M2. An international climate agreement (like the Paris Agreement) is negotiated. Analyze using Chapters 23-27:

a) How does the agreement function as a boundary object? What communities does it connect, and how does each interpret it differently?

b) What tacit knowledge about local conditions, cultural values, and political constraints is excluded from the agreement's explicit text?

c) Is the agreement's interpretive flexibility (each nation interprets "nationally determined contributions" differently) a strength or a weakness?

d) How does the agreement expand the adjacent possible for climate action? What new collaborations, technologies, or policies become possible once the agreement exists as a shared reference?

e) Assess the risk of failure modes: Is the agreement at risk of capture (by wealthy nations, by fossil fuel interests)? Is it too vague (insufficient substance) to anchor real coordination? Is it too rigid to adapt to changing scientific understanding?

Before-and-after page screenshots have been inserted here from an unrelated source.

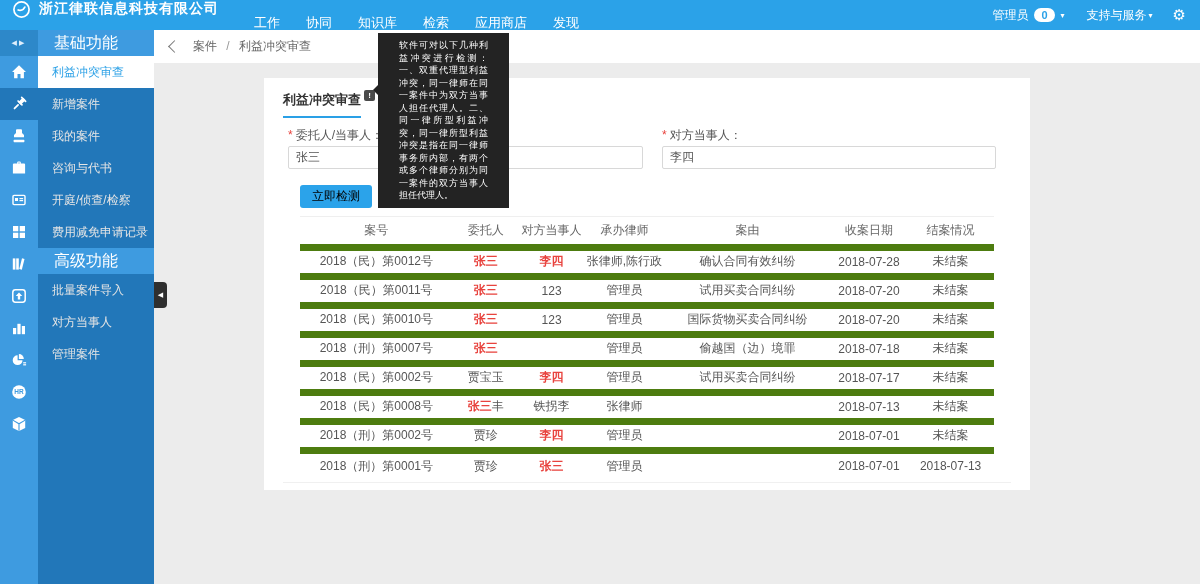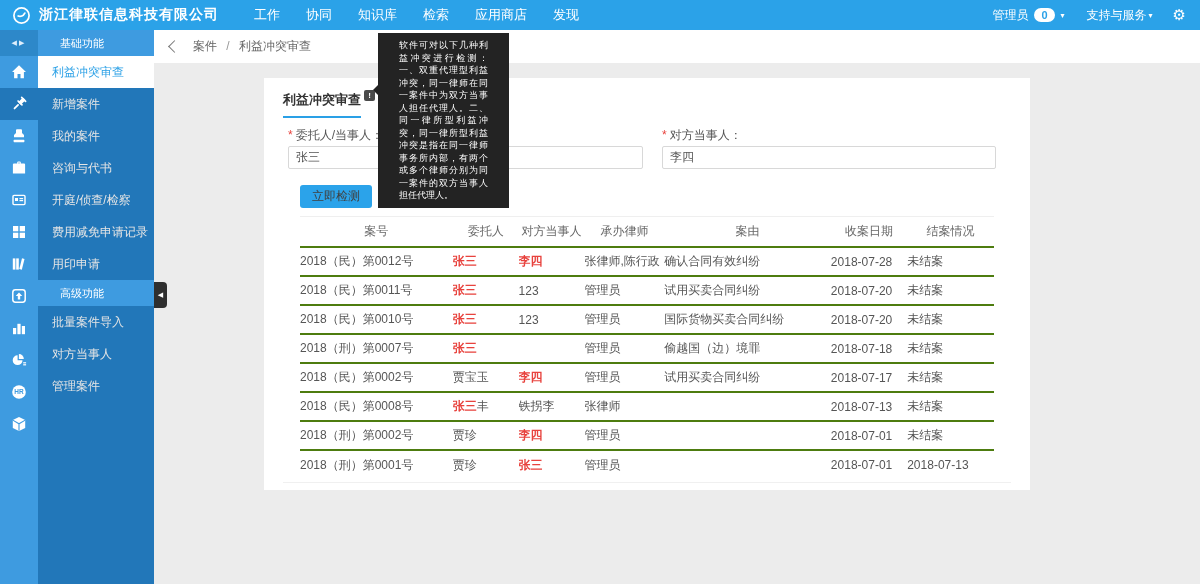--- a/index.html
+++ b/index.html
@@ -13,7 +13,7 @@
   
   .topbar {
     position:absolute; left:0; top:0; width:1200px; height:30px;
-    background:#2ba2e8; display:flex; align-items:center; color:#fff;
+    background:#2ba2e8; display:flex; color:#fff;
   }
   .logo { width:19px; height:19px; margin-left:12px; flex:0 0 auto; }
   .company { font-size:14px; font-weight:bold; margin-left:8px; letter-spacing:1px; }

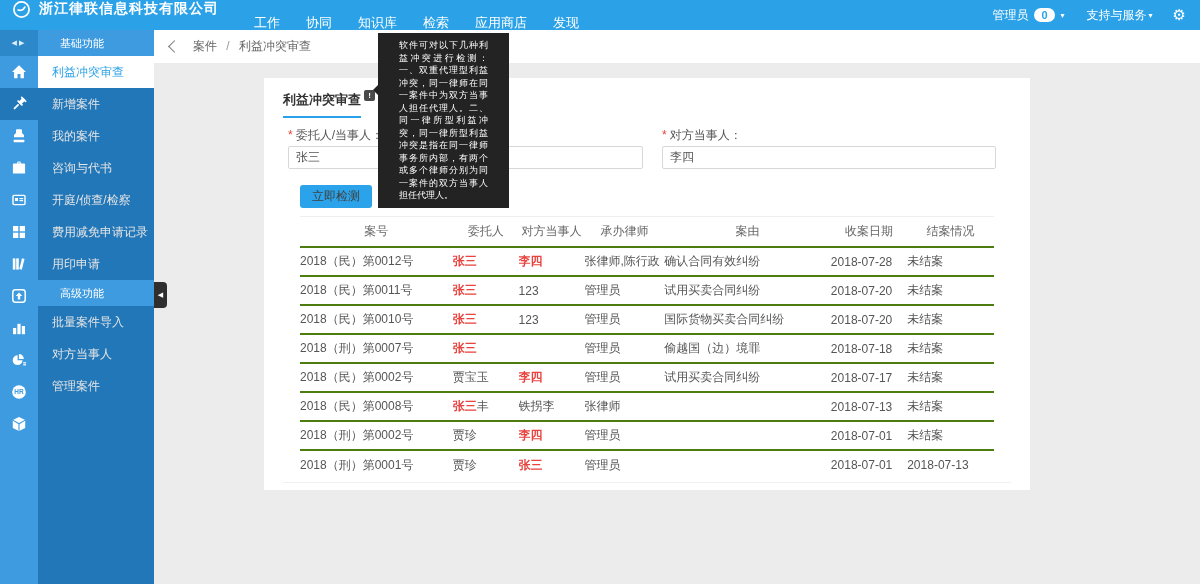--- a/index.html
+++ b/index.html
@@ -41,7 +41,7 @@
     position:absolute; left:38px; top:30px; width:116px; height:554px; background:#2277b9;
   }
   .group-header {
-    height:26px; line-height:26px; padding-left:22px; font-size:11px; color:#fff;
+    height:26px; line-height:26px; padding-left:16px; font-size:16px; color:#fff;
     background:#3e9be0; cursor:pointer;
   }
   .menu-item {

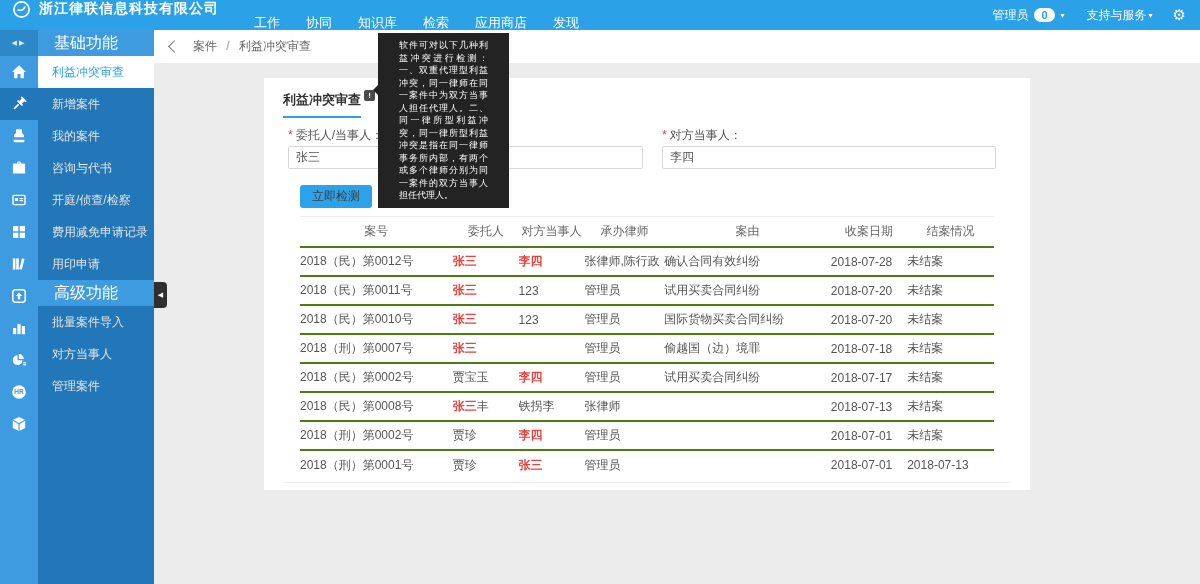--- a/index.html
+++ b/index.html
@@ -88,7 +88,7 @@
   }
   .field.c1 { width:355px; } .field.c2 { width:334px; }
   .detect-btn {
-    margin:16px 0 0 36px; height:23px; padding:0 12px; background:#2ba3ea; color:#404040;
+    margin:16px 0 0 36px; height:23px; padding:0 12px; background:#2ba3ea; color:#000000;
     border:none; border-radius:3px; font-size:12px; cursor:pointer; font-family:inherit;
   }
   .table-wrap { margin:8px 36px 8px; border-top:1px solid #efefef; }

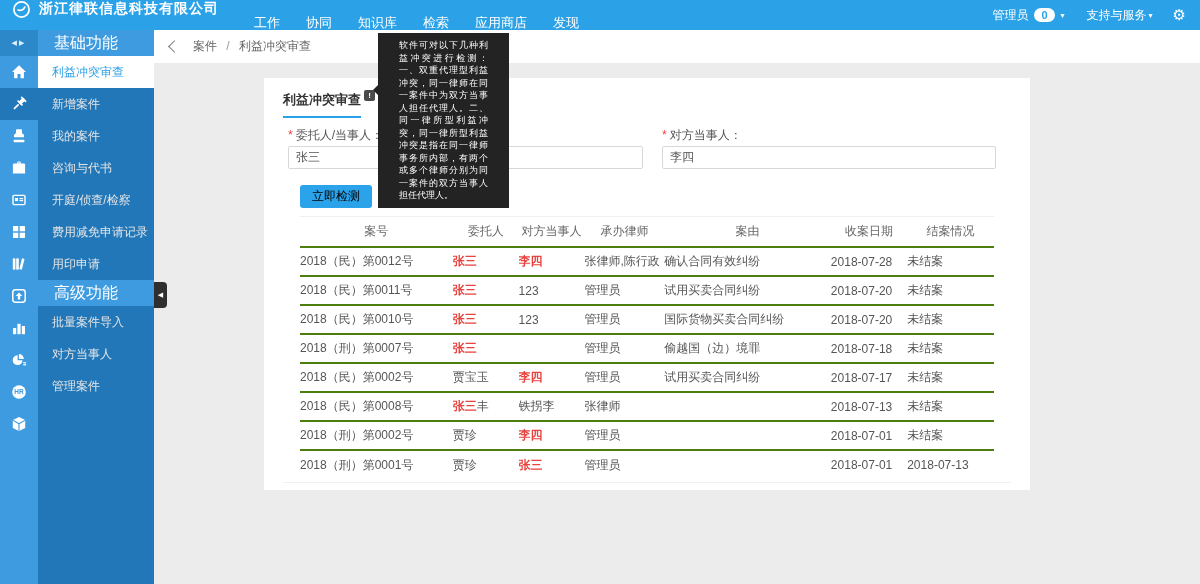--- a/index.html
+++ b/index.html
@@ -239,7 +239,6 @@
     <div class="menu-item">咨询与代书</div>
     <div class="menu-item">开庭/侦查/检察</div>
     <div class="menu-item">费用减免申请记录</div>
-    <div class="menu-item">用印申请</div>
     <div class="group-header">高级功能</div>
     <div class="menu-item">批量案件导入</div>
     <div class="menu-item">对方当事人</div>

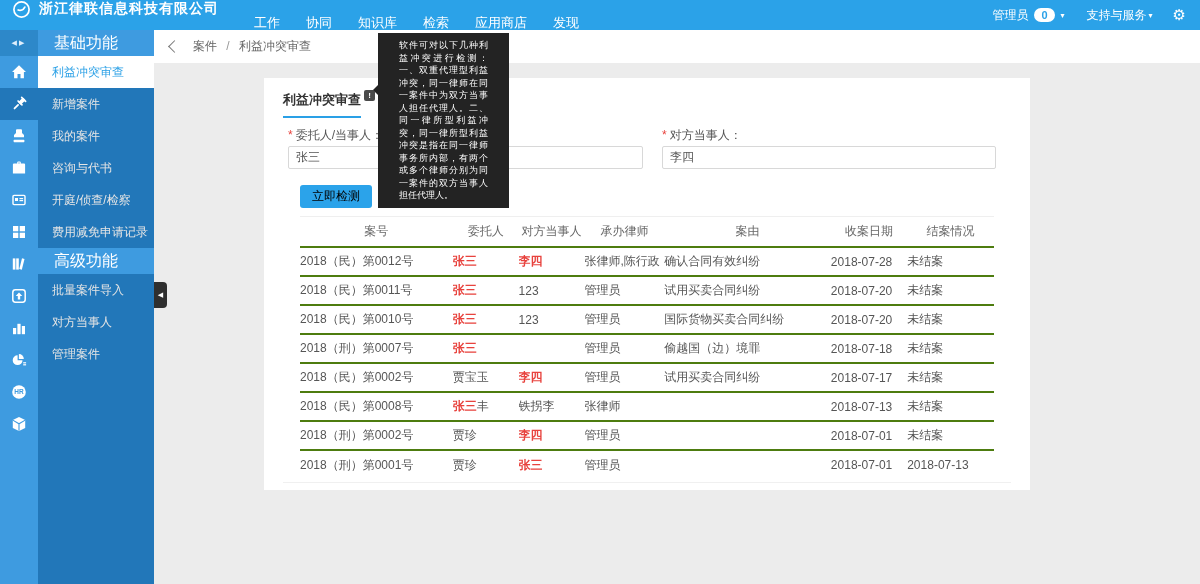--- a/index.html
+++ b/index.html
@@ -94,7 +94,7 @@
   .table-wrap { margin:8px 36px 8px; border-top:1px solid #efefef; }
   table { width:100%; border-collapse:collapse; table-layout:fixed; }
   th { height:30px; font-size:12px; font-weight:normal; color:#666; text-align:center; }
-  td { height:29px; font-size:12px; color:#555; text-align:left; border-top:2px solid #4d7c0f;
+  td { height:29px; font-size:12px; color:#555; text-align:center; border-top:7px solid #4d7c0f;
        overflow:hidden; white-space:nowrap; }
   tbody tr { cursor:pointer; }
   td .hl { color:#e8433e; font-weight:bold; }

M3. A jazz ensemble performs a standard -- say, "All the Things You Are." Analyze using Chapters 23-27:

a) What are the boundary objects in the performance? (Consider: the lead sheet, the chord changes, the form, the tempo.)

b) How does each musician's tacit knowledge fill the gaps left by the boundary objects?

c) How does the performance expand the musical adjacent possible? What innovations might emerge from this particular group playing this particular tune in this particular way?

d) Is the lead sheet a map of the musical territory? What does it miss? When would treating the lead sheet as the music (map-territory confusion) produce a lifeless performance?

e) Apply the five design principles for boundary objects to the jazz lead sheet. Does it maximize interpretive flexibility? Does it maintain common identity? Does it support loose coupling?

M4. A software company creates an API for third-party developers. Analyze using Chapters 23-27:

a) How does the API function as a boundary object between the platform company, third-party developers, and end users?

b) What tacit knowledge about the platform's internal architecture is hidden behind the API? Why is this hiding important?

c) How does the API expand the adjacent possible of the platform ecosystem? What innovations become possible that would not have been possible without the API?

d) Assess the risk of capture: if the platform company unilaterally changes the API (a "breaking change"), how does this affect the boundary object's function? Who bears the costs?

e) Is the API a "pidgin" that could evolve into a "creole"? What would that evolution look like -- how would a thin interface develop into a rich ecosystem?

M5. Design a "Boundary Object Health Assessment" for an organization. The assessment should:

a) Identify all significant boundary objects used for cross-community coordination within the organization.

b) For each boundary object, assess whether it occupies the "middle zone" of the robustness-plasticity spectrum. Is it too rigid, too vague, or well-balanced?

c) Check for capture: has any boundary object been co-opted by a single community at the expense of others?

d) Assess whether the organization's boundary objects leave appropriate room for tacit knowledge, or whether they systematically exclude essential knowledge that cannot be formalized.

e) Evaluate whether the boundary objects are evolving appropriately as the organization and its communities change, or whether any have become locked in to outdated forms.

f) Recommend new boundary objects that could improve cross-community coordination, and identify existing boundary objects that should be redesigned or retired.